Michael J Rosen line

We fundraisers should always remember what our parents told us as children: you won’t get if you don’t ask properly. That common sense needs to become common practice and we – and our publics – need a much stronger, clearer idea of what responsible asking properly is.

The core of this is that we need to perfect the art of feeding back. Quality feedback should become our hallmark. So we can answer the donor’s most pressing question: did my gift make a difference? And his or her secret personal wondering: what’s in it for me?

We should answer the first of these questions with powerful emotional communication that will move our donor irresistibly, so that he or she will have no doubt of the value for money that her gift has secured. If you can’t provide this answer you’re in the wrong job. Fundraisers should only ask for money when it will make a real difference. Our mission should be to convey this constantly, creatively and carefully to our donors.

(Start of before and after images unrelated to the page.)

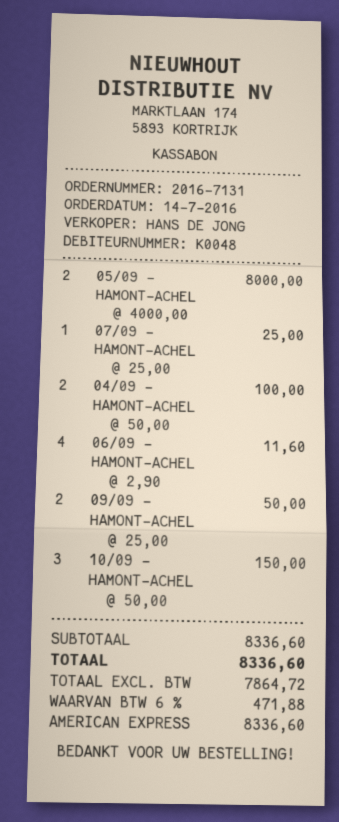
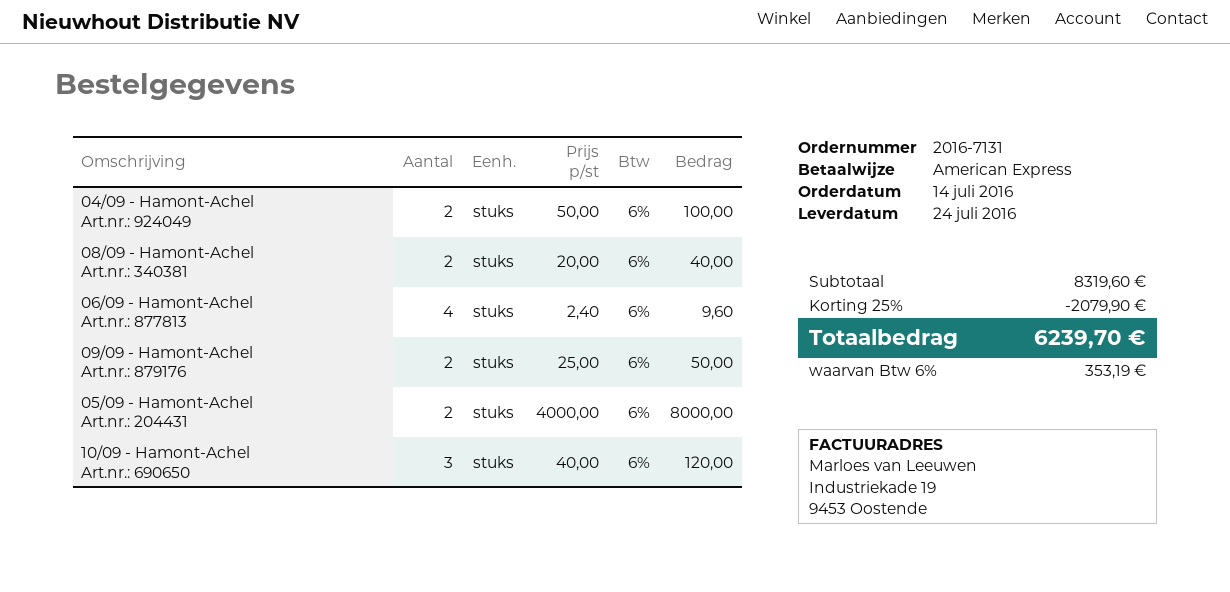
07/09 - HAMONT-ACHEL: 1 x 25.00 = 25.00 -> none
06/09 - HAMONT-ACHEL: 4 x 2.90 = 11.60 -> 4 x 2.40 = 9.60
10/09 - HAMONT-ACHEL: 3 x 50.00 = 150.00 -> 3 x 40.00 = 120.00
08/09 - Hamont-Achel: none -> 2 x 20.00 = 40.00
subtotal: 8336.60 -> 8319.60
discount: none -> 25% = 2079.90
tax: 6% = 471.88 -> 6% = 353.19
total: 8336.60 -> 6239.70

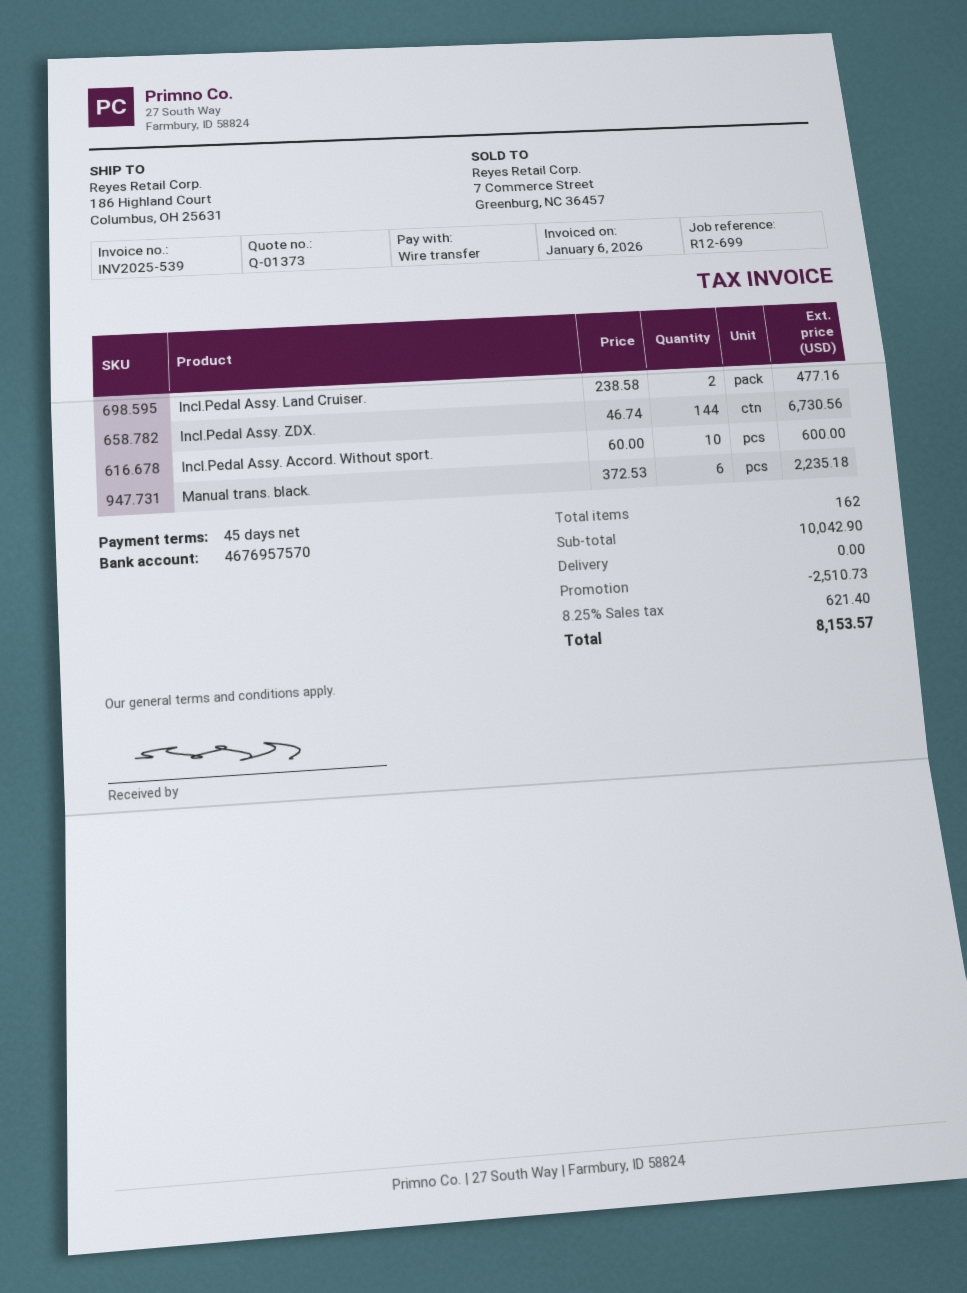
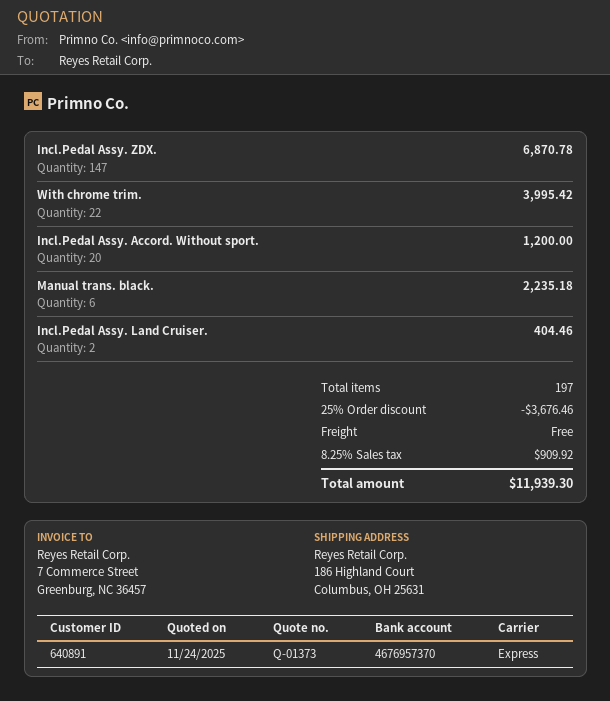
bank account: 4676957570 -> 4676957370
Incl.Pedal Assy. Land Cruiser.: 2 for 477.16 -> 2 for 404.46
Incl.Pedal Assy. ZDX.: 144 for 6730.56 -> 147 for 6870.78
Incl.Pedal Assy. Accord. Without sport.: 10 for 600.00 -> 20 for 1200.00
With chrome trim.: none -> 22 for 3995.42
total quantity: 162 -> 197
discount: 2510.73 -> 3676.46
tax: 8.25% = 621.40 -> 8.25% = 909.92
total: 8153.57 -> 11939.30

Information is putting out. Communication is getting through. Our answer to the second question should be to get through to our donors – with power and passion that will move them to action – the pleasure, meaning, purpose, fulfillment, achievement and sheer joy that can and should be experienced by every donor who’s given a gift that made a difference. Do that and it won’t be hard to persuade people not just to give regularly but to go out and tell the world; to become real ambassadors for our causes and our organisations’ approaches to tackling them.

Thus, in time, our publics might begin to form a different perception of fundraisers and the causes they ask for.

There are of course many other initiatives that might improve how the public views fundraisers, particularly on streets and doorsteps. So I could go on, but this is a good place to stop.

© Ken Burnett 2012

My next post will focus on the use of emotion in fundraising and what scientists call the emotional brain. It contains the best thing I've learned in a very long while. It’s coming soon.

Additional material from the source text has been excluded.